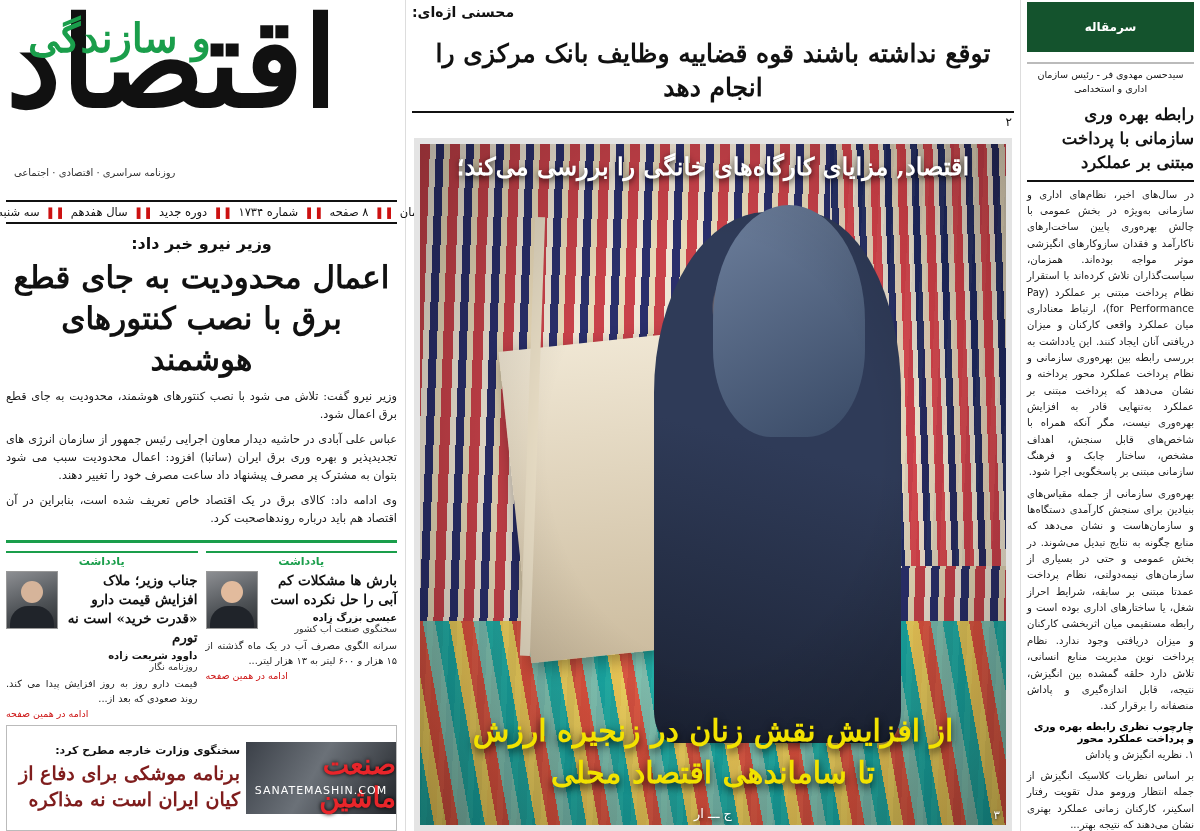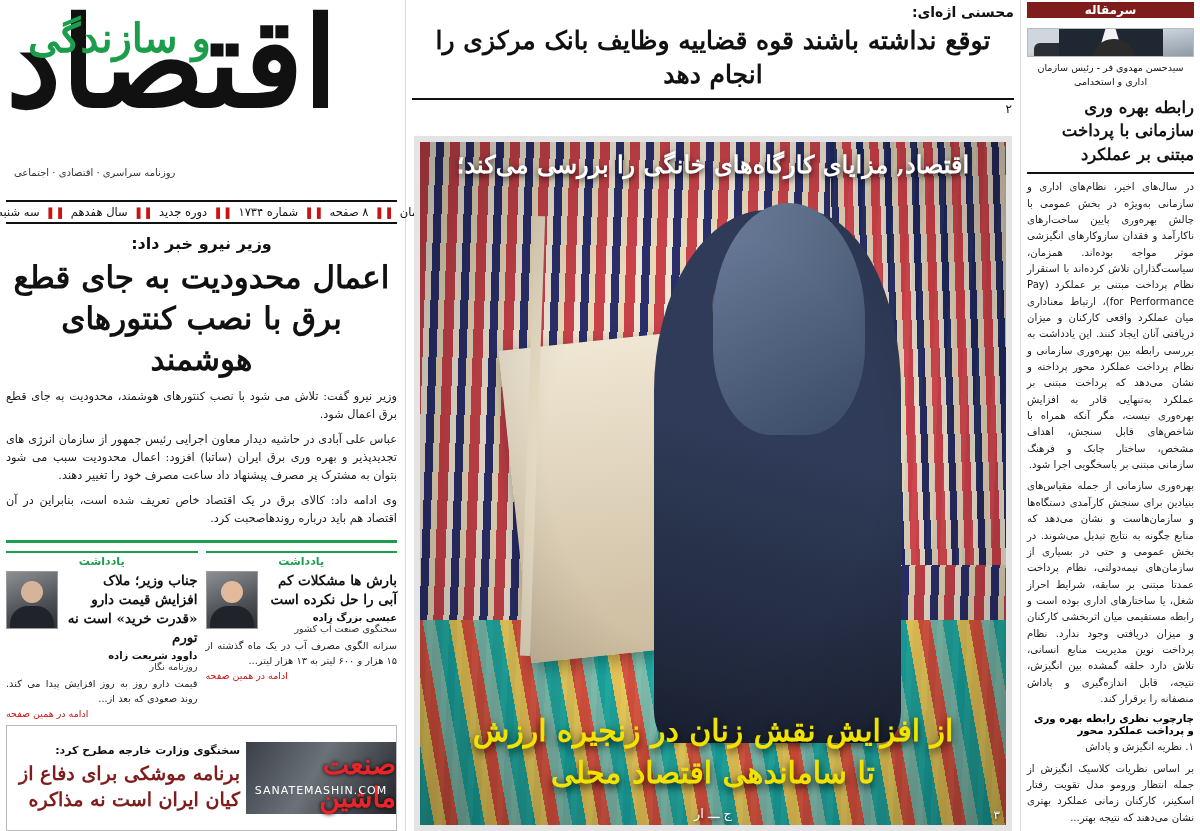--- a/index.html
+++ b/index.html
@@ -204,7 +204,7 @@
     flex-direction: column;
     border-left: 1px solid #ddd;
   }
-  .c-kicker { text-align: right; font-size: 14px; font-weight: bold; color: #111; margin-bottom: 4px;}
+  .c-kicker { text-align: left; font-size: 14px; font-weight: bold; color: #111; margin-bottom: 17px;}
   .c-head {
     font-family: "DejaVu Serif", "Liberation Serif", serif;
     text-align: center;

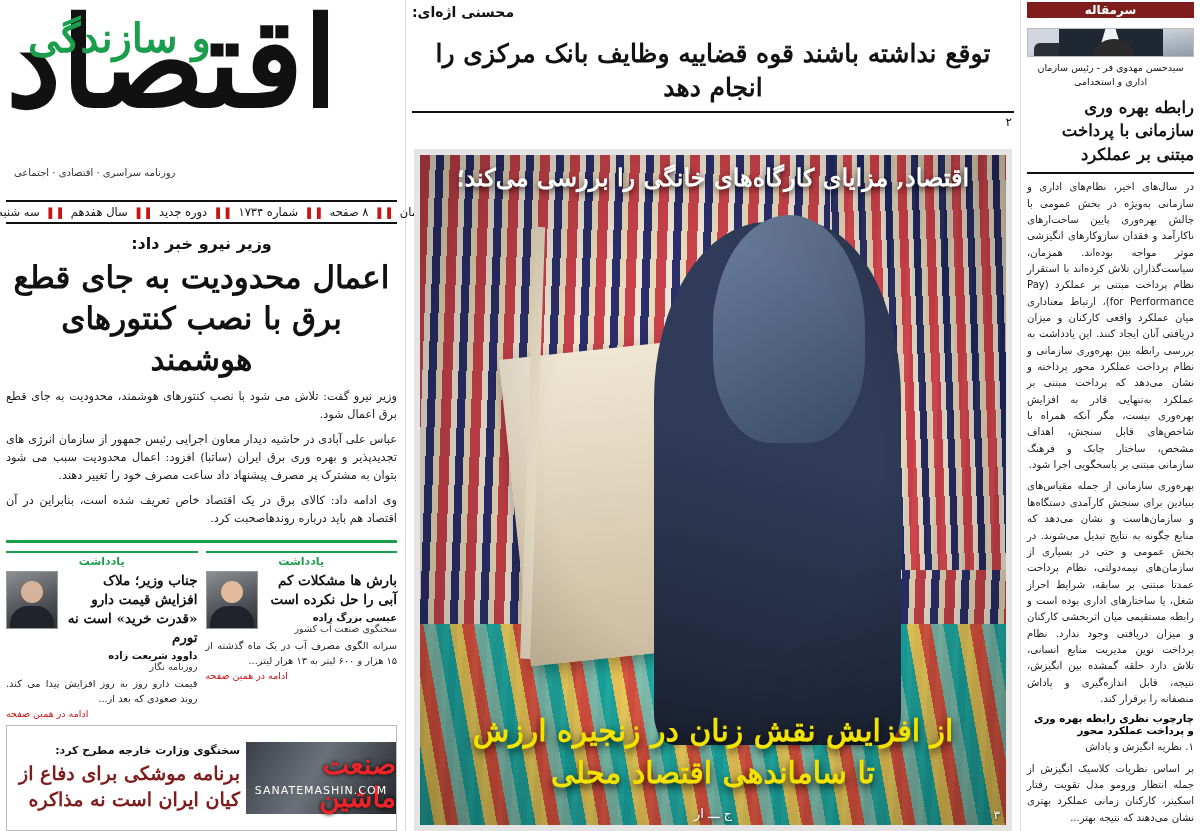--- a/index.html
+++ b/index.html
@@ -299,12 +299,12 @@
     flex-direction: column;
   }
   .ed-label {
-    background: #7f1d1d;
+    background: #14532d;
     color: #fff;
     font-size: 12px;
     font-weight: bold;
     text-align: center;
-    padding: 1px 0;
+    padding: 18px 0;
     margin-bottom: 10px;
   }
   .ed-photo {

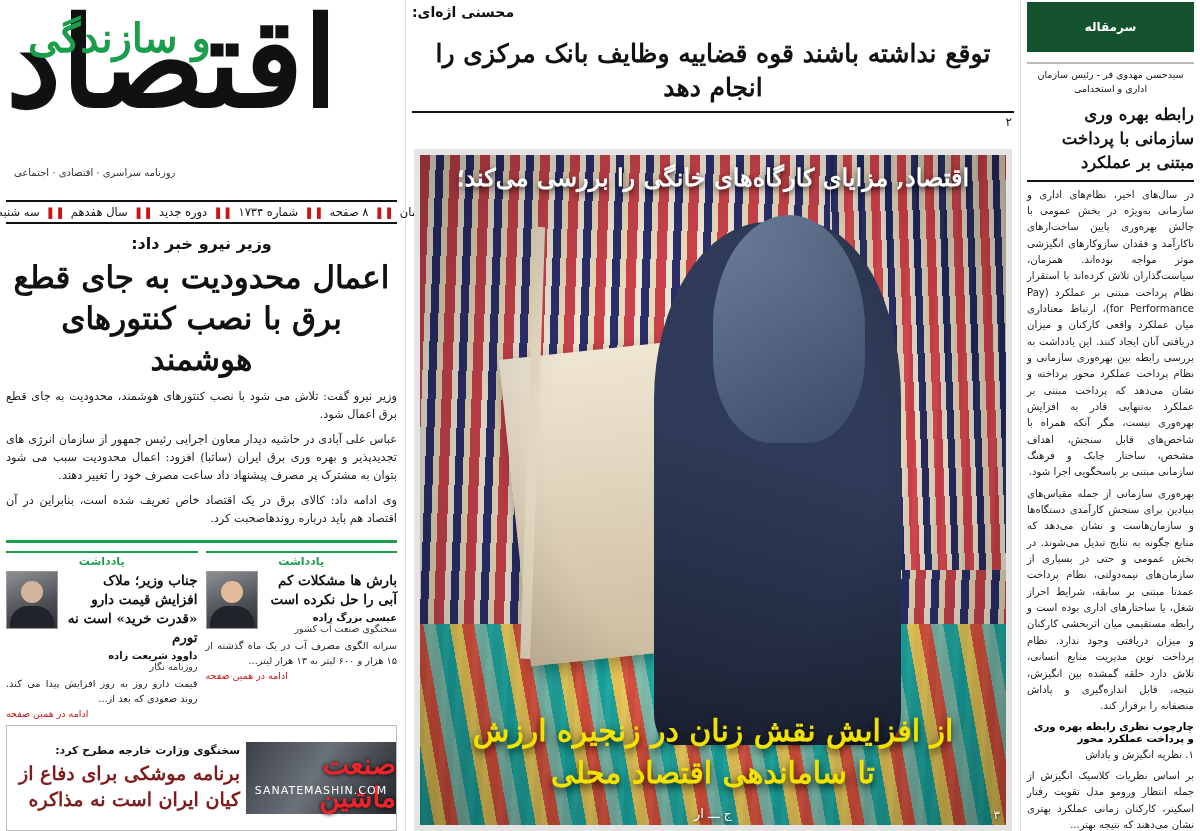--- a/index.html
+++ b/index.html
@@ -216,7 +216,7 @@
   .photo-box {
     position: relative;
     flex: 1 1 auto;
-    margin: 20px 2px 0;
+    margin: 9px 2px 0;
     border: 6px solid #e4e4e4;
     overflow: hidden;
     background: #15803d;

> _Work task_
Pictures stay out. Print the lines of the records above exactly, from the first through the one with "-299,12 +299,12 @@".

> _Answer to the problem_
--- a/index.html
+++ b/index.html
@@ -204,7 +204,7 @@
     flex-direction: column;
     border-left: 1px solid #ddd;
   }
-  .c-kicker { text-align: right; font-size: 14px; font-weight: bold; color: #111; margin-bottom: 4px;}
+  .c-kicker { text-align: left; font-size: 14px; font-weight: bold; color: #111; margin-bottom: 17px;}
   .c-head {
     font-family: "DejaVu Serif", "Liberation Serif", serif;
     text-align: center;

--- a/index.html
+++ b/index.html
@@ -299,12 +299,12 @@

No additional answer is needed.